__Your objective__.
What you return should be each line of the data containing the string "ascending".

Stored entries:
=======
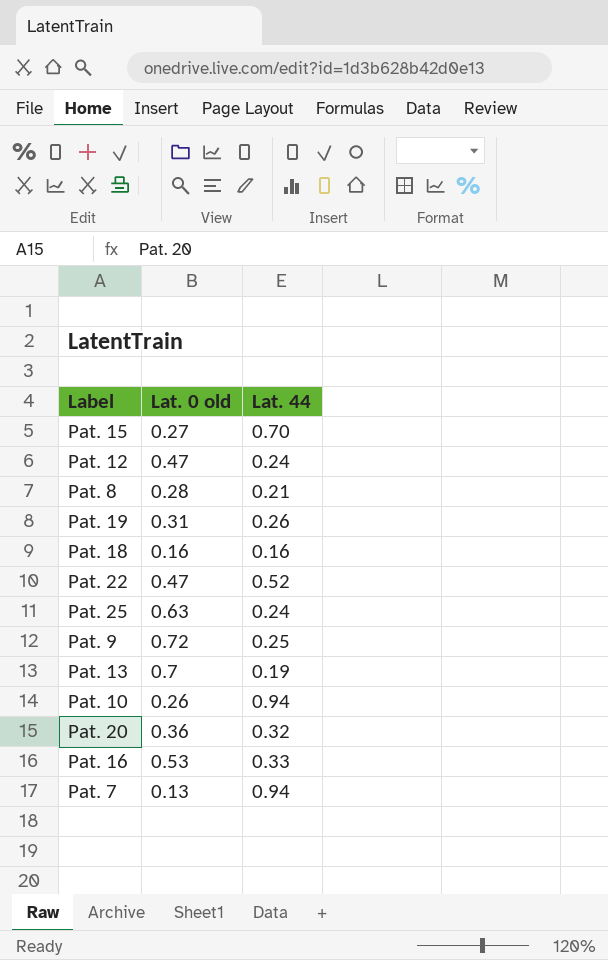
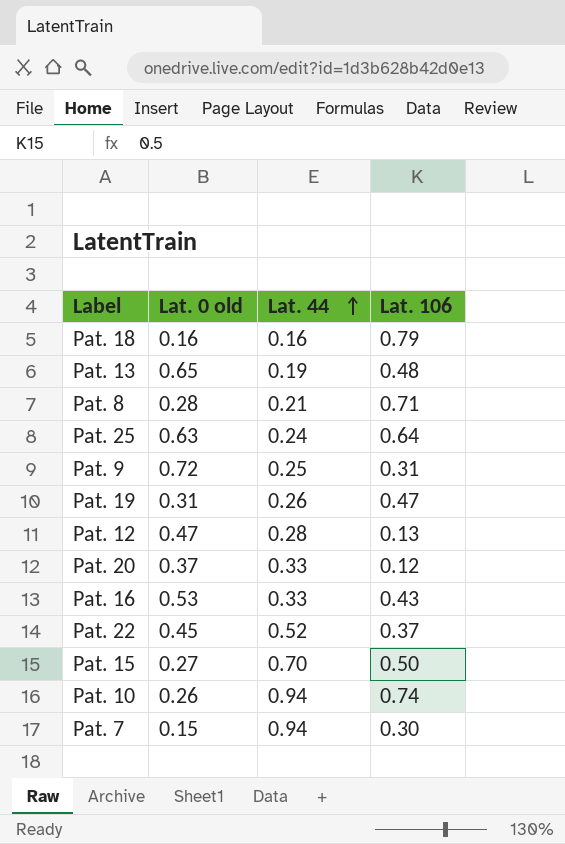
row order: none -> Lat. 44 ascending
column Lat. 106 | position: none -> 4
Pat. 13 | Lat. 0 old: 0.7 -> 0.65
Pat. 12 | Lat. 44: 0.24 -> 0.28
Pat. 20 | Lat. 0 old: 0.36 -> 0.37
Pat. 20 | Lat. 44: 0.32 -> 0.33
Pat. 22 | Lat. 0 old: 0.47 -> 0.45
Pat. 7 | Lat. 0 old: 0.13 -> 0.15

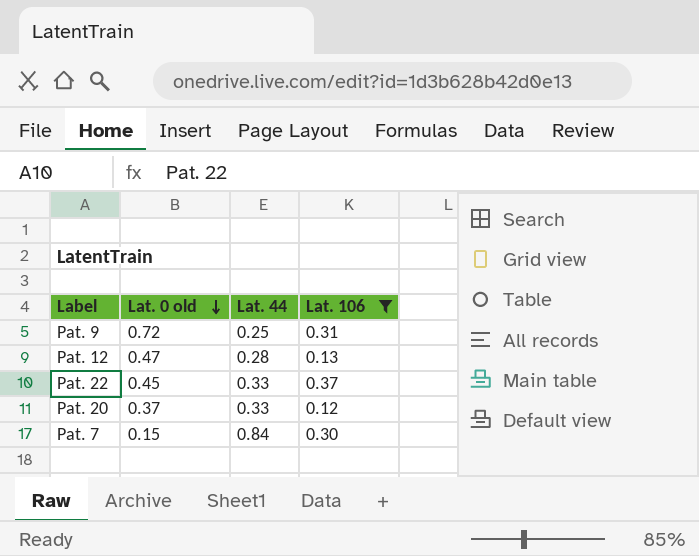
filter: none -> Lat. 106 <= 0.37
row order: Lat. 44 ascending -> Lat. 0 old descending
Pat. 22 | Lat. 44: 0.52 -> 0.33
Pat. 7 | Lat. 44: 0.94 -> 0.84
=======
__Completed task__.
row order: none -> Lat. 44 ascending
row order: Lat. 44 ascending -> Lat. 0 old descending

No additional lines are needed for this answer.